• [Required action]: Wherever a line of the records contains "recording", copy that line.

Itemized modification records:
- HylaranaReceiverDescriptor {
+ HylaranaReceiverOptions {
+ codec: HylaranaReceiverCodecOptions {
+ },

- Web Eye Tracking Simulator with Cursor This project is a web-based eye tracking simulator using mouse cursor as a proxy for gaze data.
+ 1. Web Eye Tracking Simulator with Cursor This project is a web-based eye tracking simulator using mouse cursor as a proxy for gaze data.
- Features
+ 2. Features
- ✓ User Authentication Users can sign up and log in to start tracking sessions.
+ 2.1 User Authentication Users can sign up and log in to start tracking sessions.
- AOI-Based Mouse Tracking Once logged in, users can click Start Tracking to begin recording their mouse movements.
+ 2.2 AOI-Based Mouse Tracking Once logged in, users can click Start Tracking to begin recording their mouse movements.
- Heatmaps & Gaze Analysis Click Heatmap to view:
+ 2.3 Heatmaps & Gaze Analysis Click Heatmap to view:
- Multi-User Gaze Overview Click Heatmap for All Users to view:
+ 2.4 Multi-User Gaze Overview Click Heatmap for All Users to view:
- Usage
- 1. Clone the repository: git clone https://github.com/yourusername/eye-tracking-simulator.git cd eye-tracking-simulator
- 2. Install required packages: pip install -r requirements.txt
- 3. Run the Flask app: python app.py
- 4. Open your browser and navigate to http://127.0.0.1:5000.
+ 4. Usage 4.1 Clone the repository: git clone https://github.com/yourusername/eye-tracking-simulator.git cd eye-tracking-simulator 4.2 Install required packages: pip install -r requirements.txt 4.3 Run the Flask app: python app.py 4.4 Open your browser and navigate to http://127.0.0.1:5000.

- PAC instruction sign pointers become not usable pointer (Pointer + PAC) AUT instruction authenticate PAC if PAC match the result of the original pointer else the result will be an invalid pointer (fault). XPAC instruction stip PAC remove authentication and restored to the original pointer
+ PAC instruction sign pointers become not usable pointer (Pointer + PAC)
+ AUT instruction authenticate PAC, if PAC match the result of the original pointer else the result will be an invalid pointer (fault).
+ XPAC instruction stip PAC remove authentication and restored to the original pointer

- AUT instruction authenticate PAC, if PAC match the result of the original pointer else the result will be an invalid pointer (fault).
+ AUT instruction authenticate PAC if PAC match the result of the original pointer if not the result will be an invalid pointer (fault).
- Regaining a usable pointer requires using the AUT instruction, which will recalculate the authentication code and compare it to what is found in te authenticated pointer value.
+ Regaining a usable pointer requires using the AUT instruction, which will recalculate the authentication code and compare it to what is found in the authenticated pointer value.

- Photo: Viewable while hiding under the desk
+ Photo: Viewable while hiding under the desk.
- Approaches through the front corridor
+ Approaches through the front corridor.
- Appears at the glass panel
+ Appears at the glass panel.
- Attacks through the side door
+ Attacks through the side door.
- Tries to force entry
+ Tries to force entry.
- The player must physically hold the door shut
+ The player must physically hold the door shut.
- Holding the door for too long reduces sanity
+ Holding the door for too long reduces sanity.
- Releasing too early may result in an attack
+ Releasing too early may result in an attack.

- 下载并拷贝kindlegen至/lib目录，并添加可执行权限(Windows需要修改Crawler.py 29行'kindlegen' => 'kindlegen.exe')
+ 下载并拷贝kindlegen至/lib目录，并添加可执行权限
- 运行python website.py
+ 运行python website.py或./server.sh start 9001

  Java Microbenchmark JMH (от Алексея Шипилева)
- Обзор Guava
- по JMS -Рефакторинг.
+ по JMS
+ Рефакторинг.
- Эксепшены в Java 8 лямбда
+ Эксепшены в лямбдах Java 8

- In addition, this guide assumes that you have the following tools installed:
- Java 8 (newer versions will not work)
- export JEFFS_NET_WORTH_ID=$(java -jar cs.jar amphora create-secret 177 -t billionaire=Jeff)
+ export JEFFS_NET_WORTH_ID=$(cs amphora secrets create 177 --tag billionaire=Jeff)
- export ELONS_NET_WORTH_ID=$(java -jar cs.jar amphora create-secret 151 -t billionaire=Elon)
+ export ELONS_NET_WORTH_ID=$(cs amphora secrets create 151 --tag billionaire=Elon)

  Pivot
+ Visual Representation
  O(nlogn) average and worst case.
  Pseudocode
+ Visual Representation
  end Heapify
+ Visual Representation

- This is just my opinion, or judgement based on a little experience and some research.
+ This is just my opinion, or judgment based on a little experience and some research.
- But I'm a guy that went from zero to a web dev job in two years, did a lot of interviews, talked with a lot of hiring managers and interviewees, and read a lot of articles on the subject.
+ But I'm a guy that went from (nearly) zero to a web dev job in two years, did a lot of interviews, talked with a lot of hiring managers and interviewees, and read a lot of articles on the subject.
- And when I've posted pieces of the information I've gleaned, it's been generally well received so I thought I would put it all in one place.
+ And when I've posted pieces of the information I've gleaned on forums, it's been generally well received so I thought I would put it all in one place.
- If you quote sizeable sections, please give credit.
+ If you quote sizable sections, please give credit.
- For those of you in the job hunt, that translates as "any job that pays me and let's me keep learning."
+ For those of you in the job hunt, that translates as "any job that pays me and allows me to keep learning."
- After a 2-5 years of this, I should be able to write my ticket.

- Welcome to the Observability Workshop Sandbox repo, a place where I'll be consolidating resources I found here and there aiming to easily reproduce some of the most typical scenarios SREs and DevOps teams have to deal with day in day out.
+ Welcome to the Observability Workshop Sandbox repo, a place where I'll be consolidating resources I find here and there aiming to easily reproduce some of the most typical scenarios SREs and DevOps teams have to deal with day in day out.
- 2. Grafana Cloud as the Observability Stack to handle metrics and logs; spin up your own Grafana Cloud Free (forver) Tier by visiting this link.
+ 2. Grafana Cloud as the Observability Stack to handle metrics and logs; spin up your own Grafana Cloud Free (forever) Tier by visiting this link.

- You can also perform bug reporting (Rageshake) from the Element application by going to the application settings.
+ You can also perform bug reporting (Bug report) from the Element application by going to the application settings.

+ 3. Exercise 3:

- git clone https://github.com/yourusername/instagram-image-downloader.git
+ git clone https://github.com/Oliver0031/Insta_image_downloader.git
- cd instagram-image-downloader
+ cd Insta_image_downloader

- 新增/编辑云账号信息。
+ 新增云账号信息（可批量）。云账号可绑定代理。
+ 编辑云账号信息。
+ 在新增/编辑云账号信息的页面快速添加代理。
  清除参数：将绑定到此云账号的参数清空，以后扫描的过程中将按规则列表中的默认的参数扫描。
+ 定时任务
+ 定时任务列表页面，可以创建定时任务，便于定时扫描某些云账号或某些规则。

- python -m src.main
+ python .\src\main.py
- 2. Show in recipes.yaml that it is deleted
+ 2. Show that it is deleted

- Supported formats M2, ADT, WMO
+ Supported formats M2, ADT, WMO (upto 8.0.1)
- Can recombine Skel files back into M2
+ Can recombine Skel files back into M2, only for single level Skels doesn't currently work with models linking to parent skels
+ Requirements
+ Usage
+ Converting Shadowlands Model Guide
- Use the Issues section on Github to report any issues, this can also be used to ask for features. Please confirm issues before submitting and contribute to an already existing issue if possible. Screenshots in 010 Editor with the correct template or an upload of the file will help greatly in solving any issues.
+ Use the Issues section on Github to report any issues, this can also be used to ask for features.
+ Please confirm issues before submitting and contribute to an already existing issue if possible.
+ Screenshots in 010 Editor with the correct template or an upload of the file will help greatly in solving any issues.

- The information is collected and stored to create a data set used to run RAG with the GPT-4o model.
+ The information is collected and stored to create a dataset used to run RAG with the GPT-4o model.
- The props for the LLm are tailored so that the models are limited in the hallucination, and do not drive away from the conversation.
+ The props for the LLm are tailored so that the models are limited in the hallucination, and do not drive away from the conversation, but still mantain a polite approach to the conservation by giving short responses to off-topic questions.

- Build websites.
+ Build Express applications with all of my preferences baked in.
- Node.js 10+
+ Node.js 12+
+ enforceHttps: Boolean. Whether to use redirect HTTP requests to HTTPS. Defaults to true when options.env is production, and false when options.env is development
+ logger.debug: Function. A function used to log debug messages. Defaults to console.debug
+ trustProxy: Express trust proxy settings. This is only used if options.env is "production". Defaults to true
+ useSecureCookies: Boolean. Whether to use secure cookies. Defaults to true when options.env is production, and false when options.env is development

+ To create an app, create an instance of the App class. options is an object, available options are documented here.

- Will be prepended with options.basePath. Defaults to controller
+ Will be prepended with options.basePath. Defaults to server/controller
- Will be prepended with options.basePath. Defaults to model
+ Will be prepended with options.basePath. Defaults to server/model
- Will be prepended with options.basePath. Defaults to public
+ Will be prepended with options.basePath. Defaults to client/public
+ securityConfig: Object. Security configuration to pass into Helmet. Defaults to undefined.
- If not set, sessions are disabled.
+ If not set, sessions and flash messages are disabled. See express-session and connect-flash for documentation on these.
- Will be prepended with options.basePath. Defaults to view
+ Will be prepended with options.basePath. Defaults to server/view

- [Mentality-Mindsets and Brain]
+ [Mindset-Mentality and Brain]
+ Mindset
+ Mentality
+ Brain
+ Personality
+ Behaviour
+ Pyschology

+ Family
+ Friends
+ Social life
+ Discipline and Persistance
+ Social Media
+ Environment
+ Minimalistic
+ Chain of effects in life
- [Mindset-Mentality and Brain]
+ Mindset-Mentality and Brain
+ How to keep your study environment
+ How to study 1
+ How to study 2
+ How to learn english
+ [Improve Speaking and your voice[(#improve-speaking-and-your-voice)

• [Answer space]:
- AOI-Based Mouse Tracking Once logged in, users can click Start Tracking to begin recording their mouse movements.
+ 2.2 AOI-Based Mouse Tracking Once logged in, users can click Start Tracking to begin recording their mouse movements.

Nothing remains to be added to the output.